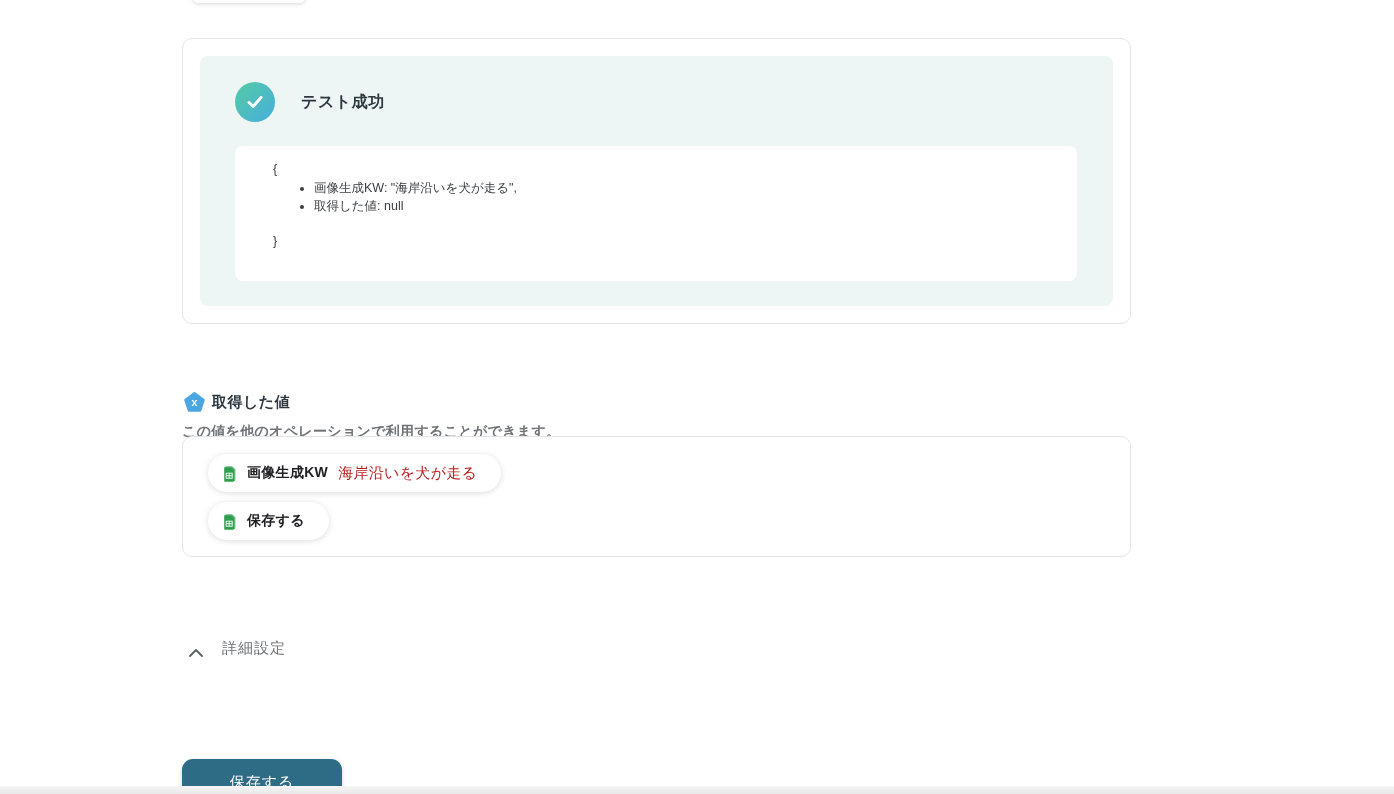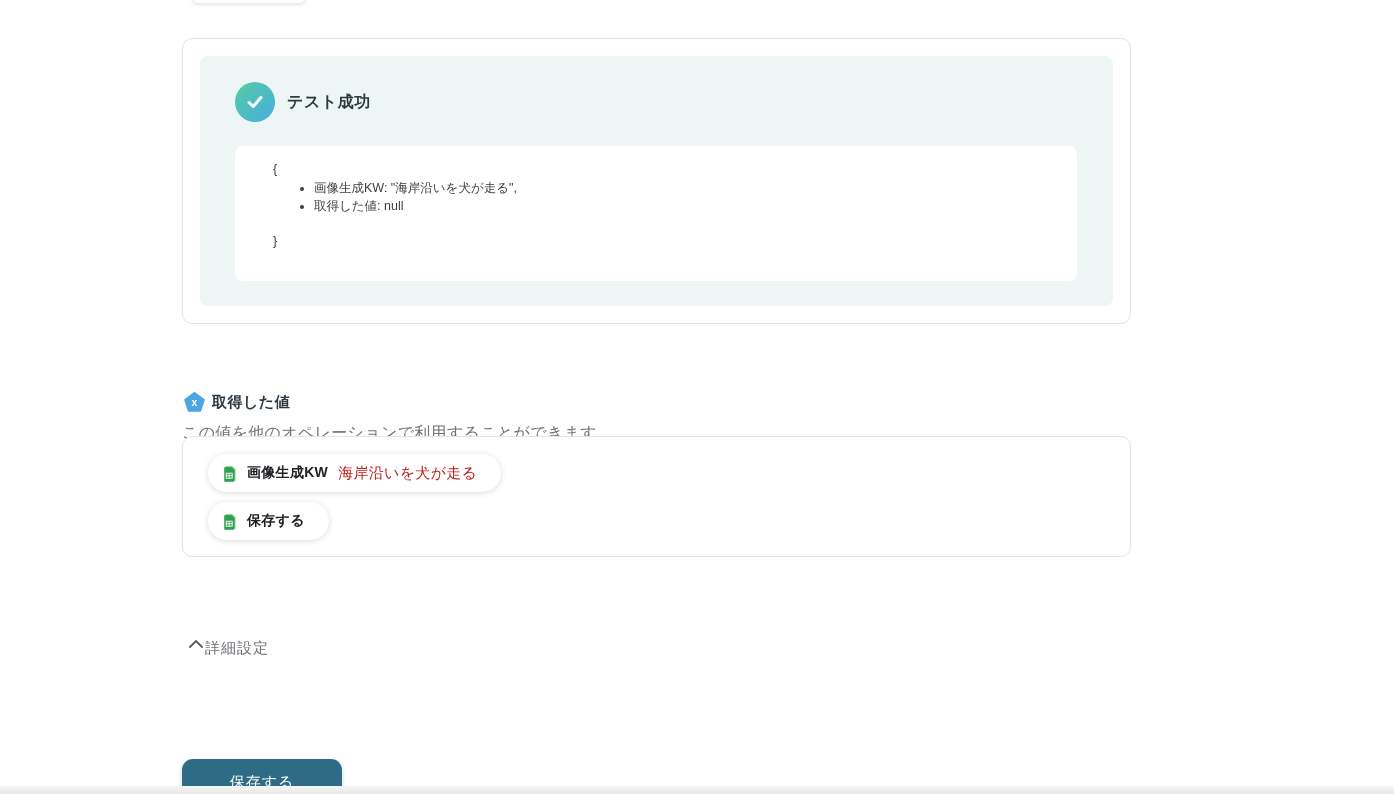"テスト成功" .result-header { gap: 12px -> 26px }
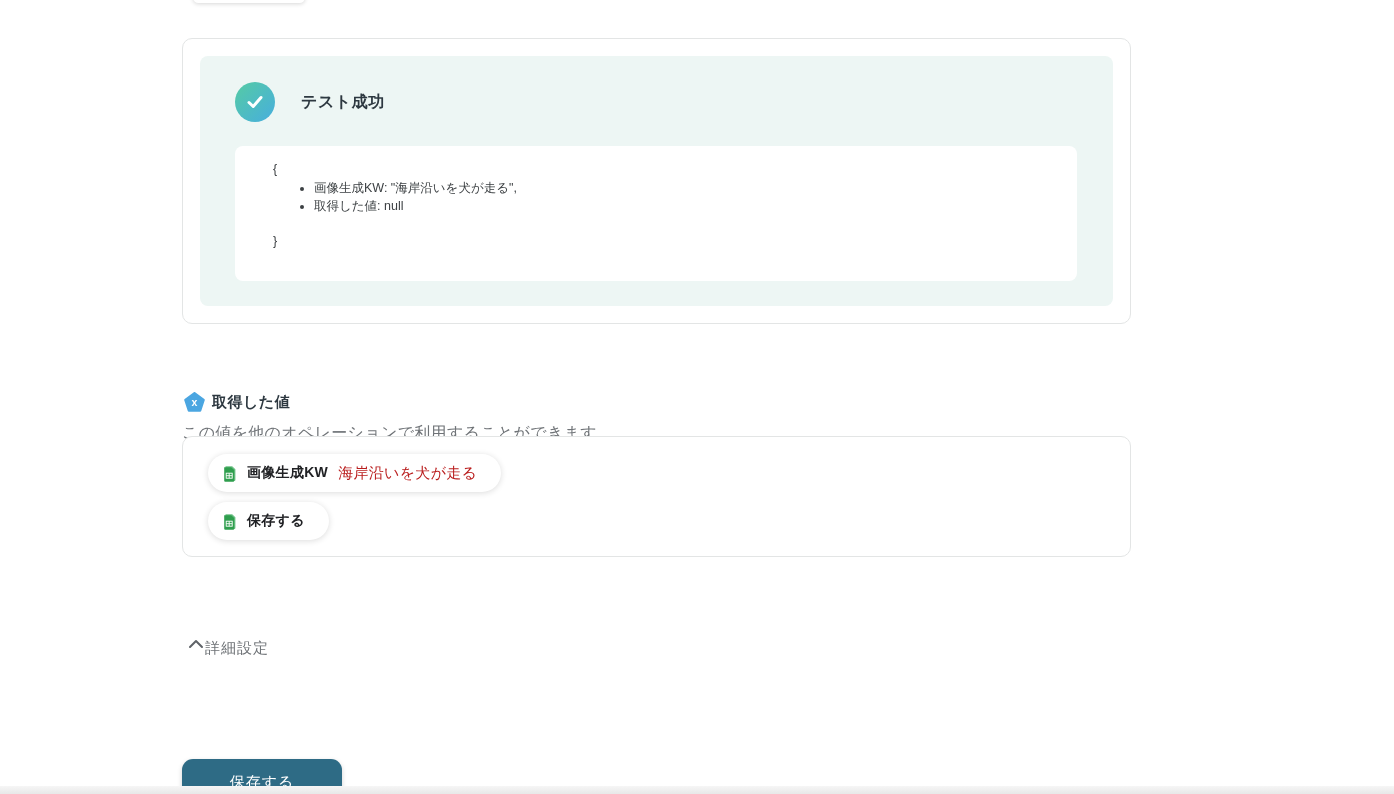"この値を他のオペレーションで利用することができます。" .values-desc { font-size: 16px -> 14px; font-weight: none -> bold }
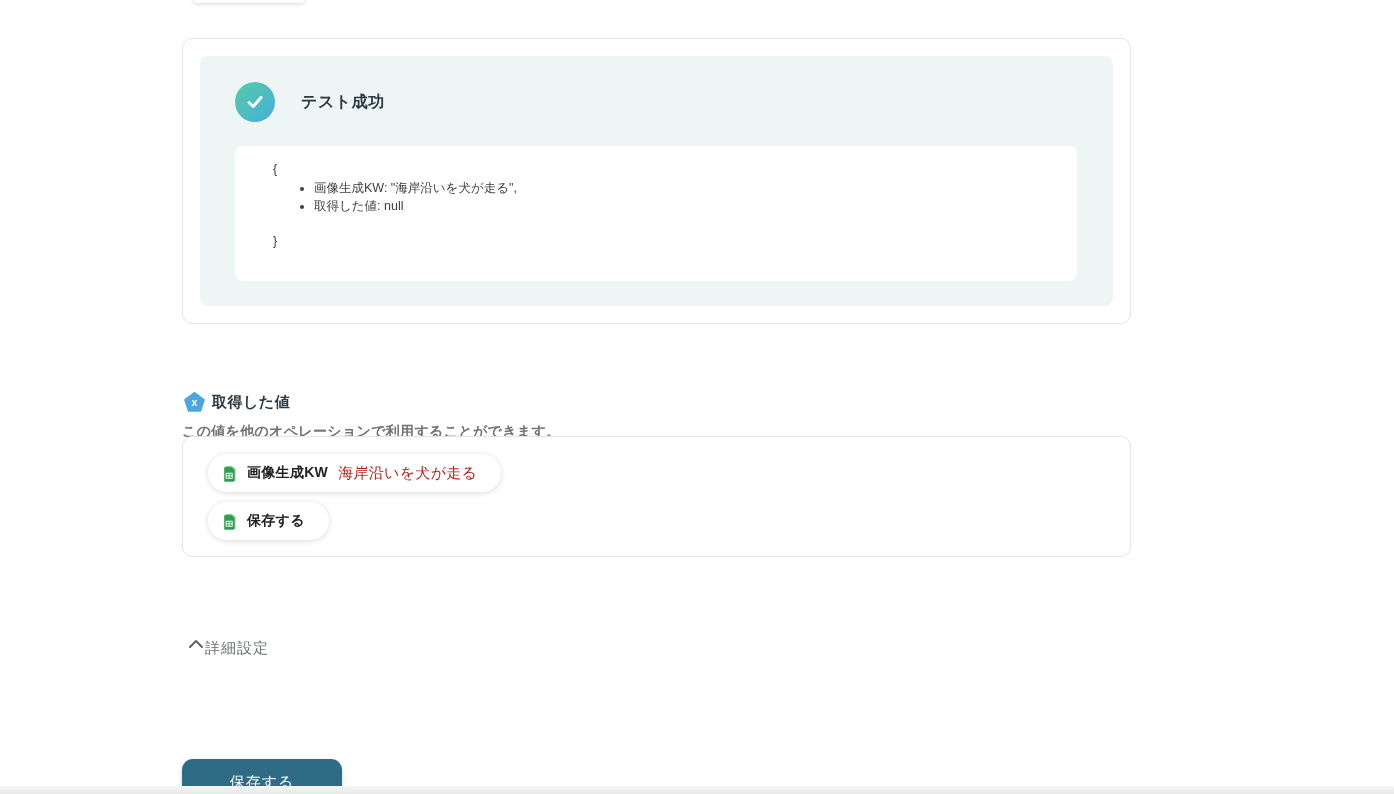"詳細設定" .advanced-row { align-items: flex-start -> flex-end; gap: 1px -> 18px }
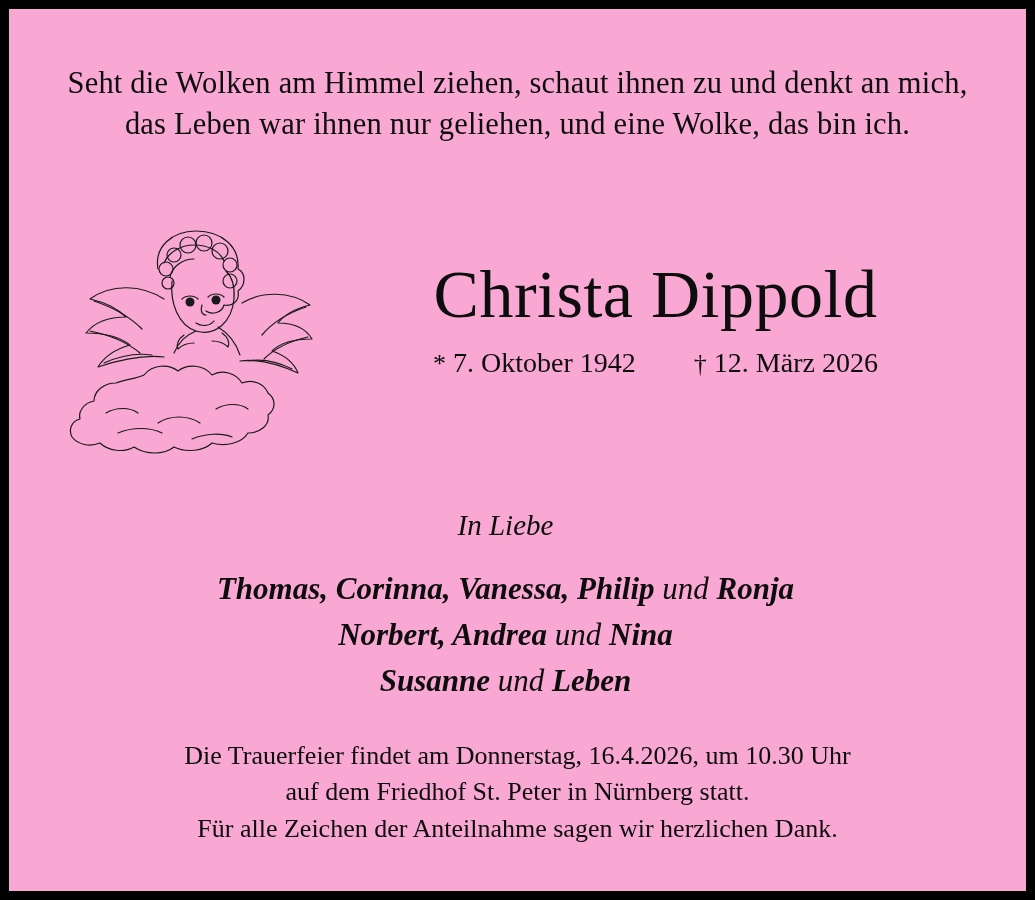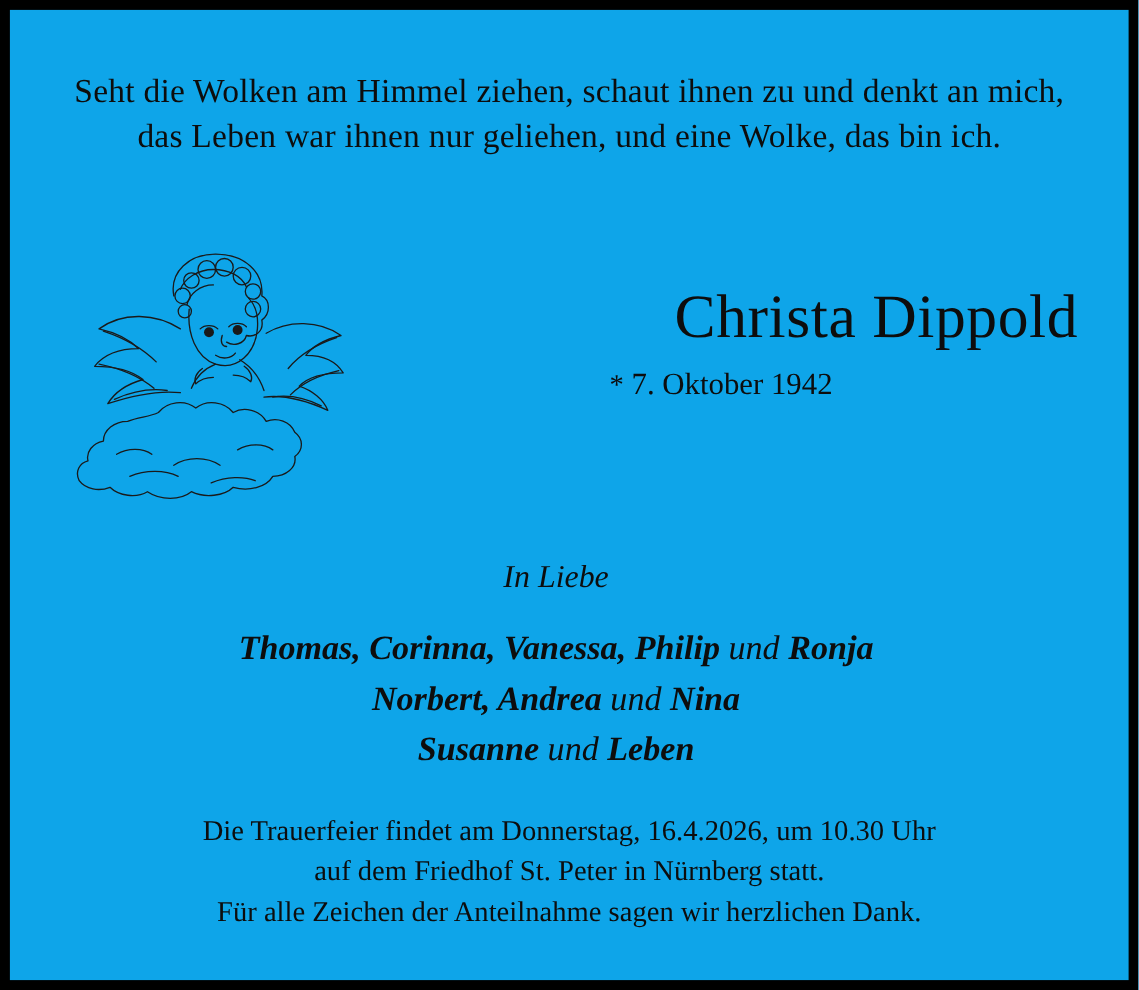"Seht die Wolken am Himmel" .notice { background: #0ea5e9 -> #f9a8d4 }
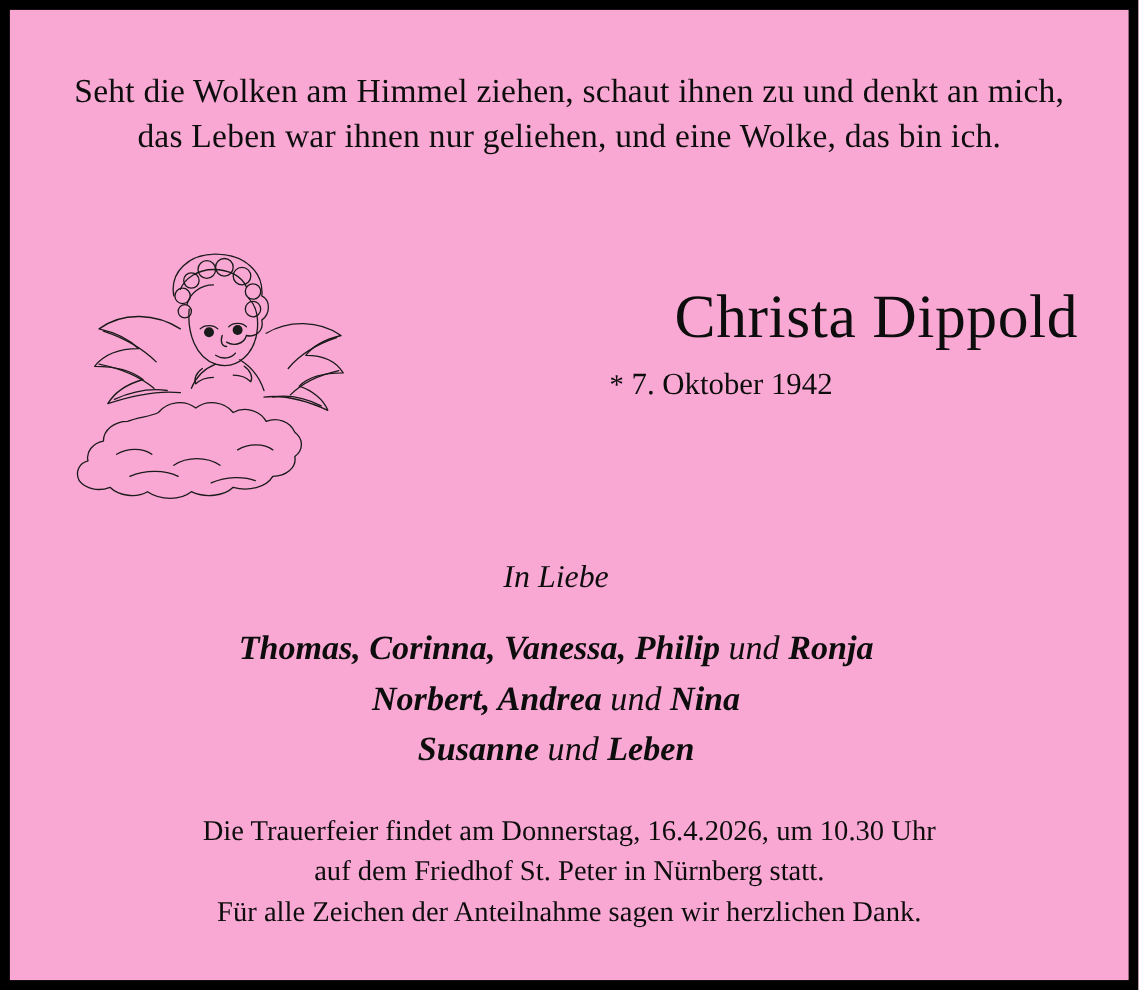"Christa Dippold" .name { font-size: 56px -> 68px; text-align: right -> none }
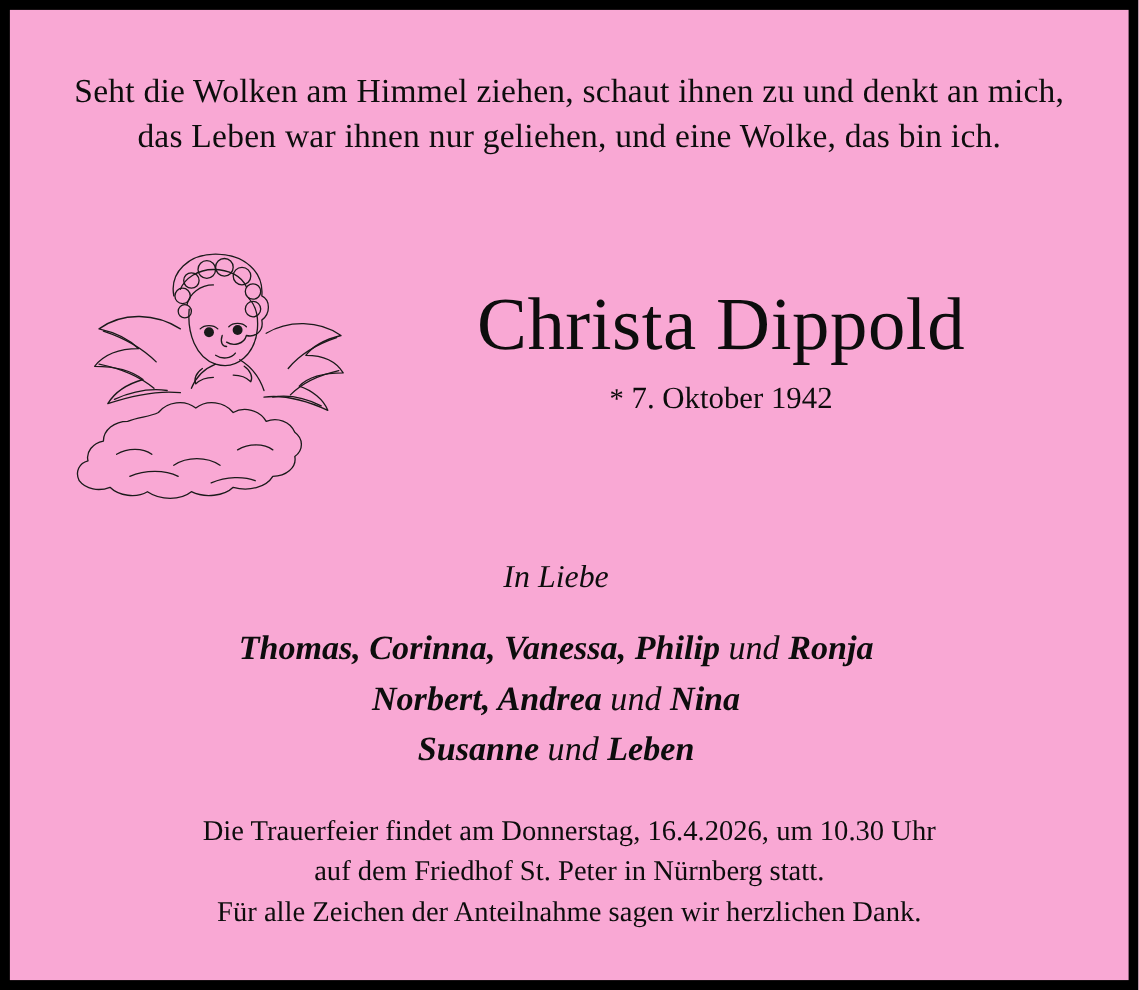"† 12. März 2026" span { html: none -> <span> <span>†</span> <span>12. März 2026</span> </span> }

== EXERCISE DIRECTIONS ==
In the copy, include all records verbatim but no images.

== ANSWER BOX ==
"テスト成功" .result-header { gap: 12px -> 26px }
"この値を他のオペレーションで利用することができます。" .values-desc { font-size: 16px -> 14px; font-weight: none -> bold }
"詳細設定" .advanced-row { align-items: flex-start -> flex-end; gap: 1px -> 18px }
"Seht die Wolken am Himmel" .notice { background: #0ea5e9 -> #f9a8d4 }
"Christa Dippold" .name { font-size: 56px -> 68px; text-align: right -> none }
"† 12. März 2026" span { html: none -> <span> <span>†</span> <span>12. März 2026</span> </span> }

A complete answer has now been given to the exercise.